Subcompact crossover SUV produced by Škoda Auto

The Škoda Kamiq is a subcompact crossover SUV (B-segment) produced by the Czech car manufacturer Škoda Auto since 2019. It is the smallest of the Škoda SUVs, namely the Karoq, Enyaq, and Kodiaq. Deliveries officially started in September 2019. It is based on the concept Vision X, which Škoda first introduced to the public in 2018. As with the Karoq and Kodiaq, the Kamiq name is based on a word from the Inuit language.

== Overview ==
The vehicle debuted at the February 2019 Geneva Auto Show, before its market release in June 2019. While it takes styling cues from both the Karoq and Kodiaq to ensure a continuity between Skoda's SUVs, the Kamiq has several distinctive features, including a more upright grille and an optional narrow LED running lights. As with the new Scala, the boot displays the Skoda name in letters instead of the circular Skoda logo.
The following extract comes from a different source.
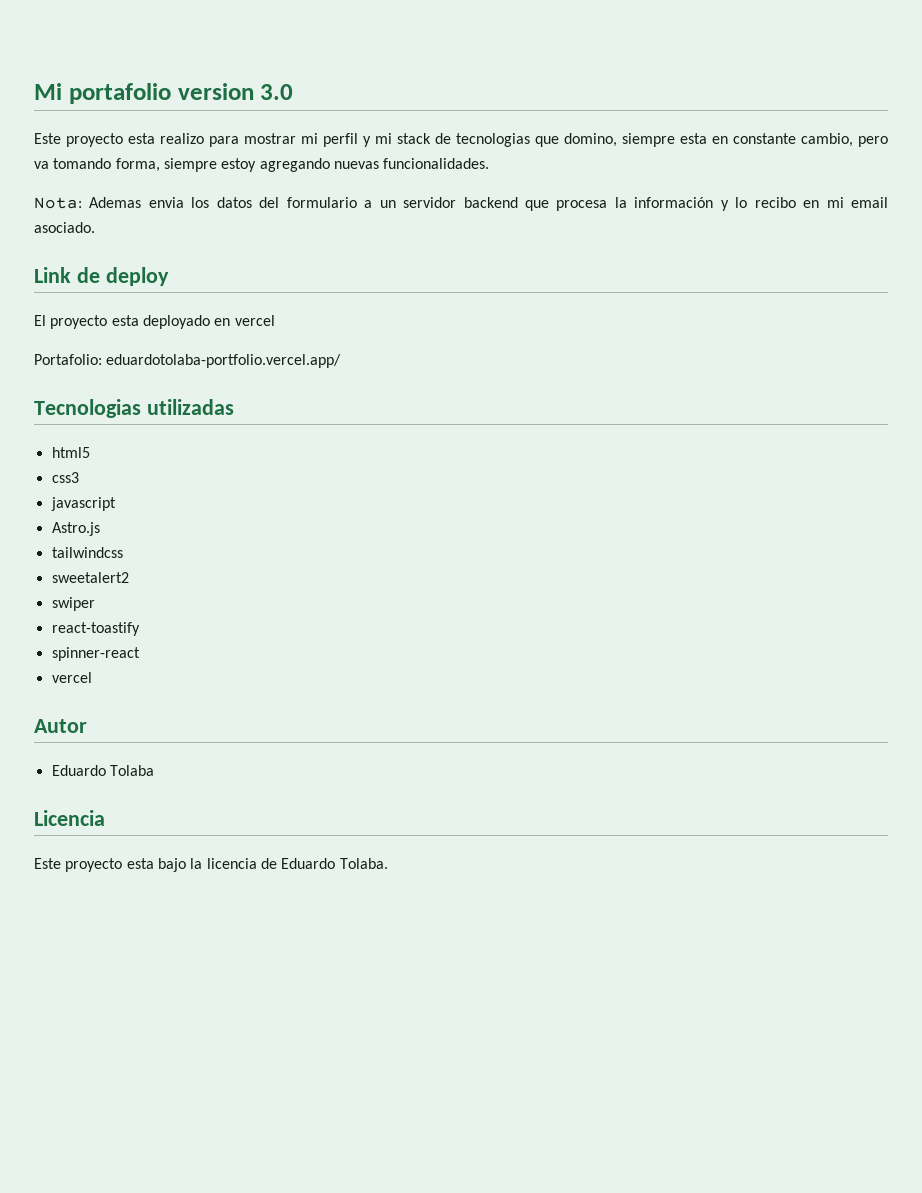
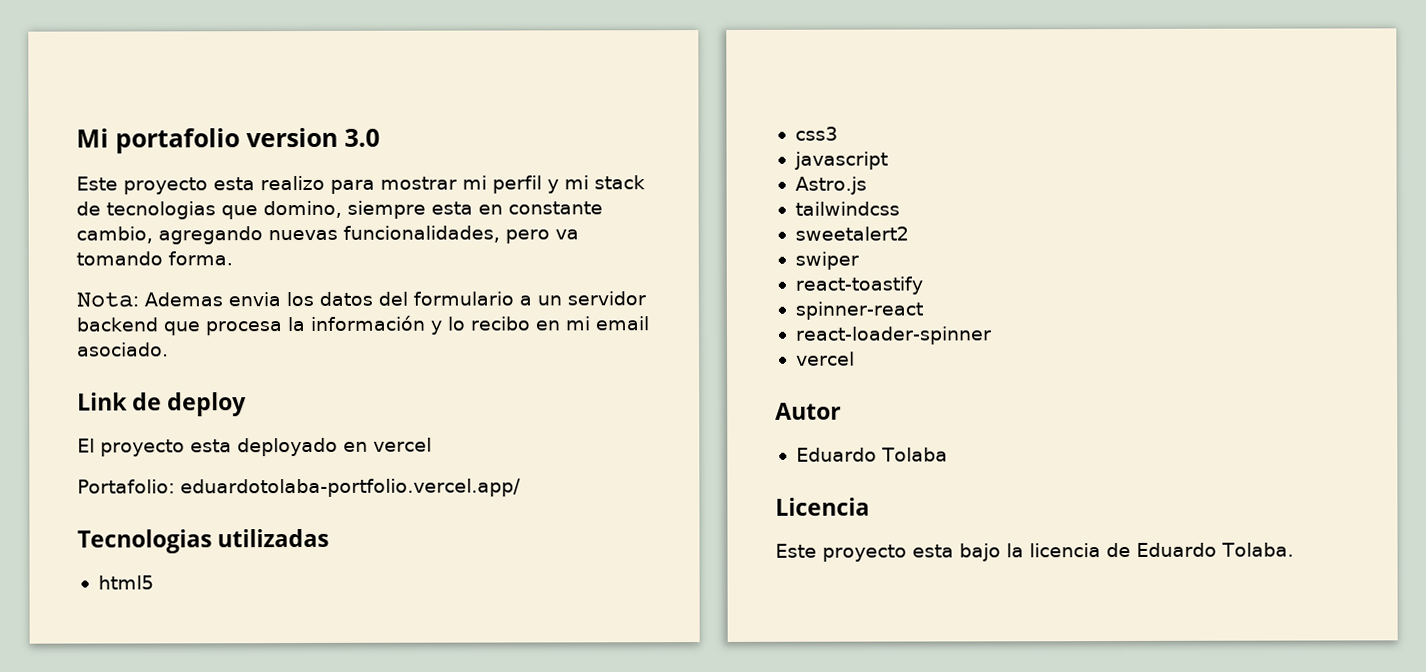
- Este proyecto esta realizo para mostrar mi perfil y mi stack de tecnologias que domino, siempre esta en constante cambio, pero va tomando forma, siempre estoy agregando nuevas funcionalidades.
+ Este proyecto esta realizo para mostrar mi perfil y mi stack de tecnologias que domino, siempre esta en constante cambio, agregando nuevas funcionalidades, pero va tomando forma.
+ react-loader-spinner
The car is built on the Volkswagen Group MQB A0 platform used by the SEAT Arona and Volkswagen T-Cross, while offering more interior space than both. Škoda claims that the Kamiq has more rear legroom than in the Octavia and Karoq. The Kamiq is only offered with front-wheel drive since it is aimed primarily to families in urban areas and the MQB A0 platform that it uses does not support all-wheel drive drivetrain.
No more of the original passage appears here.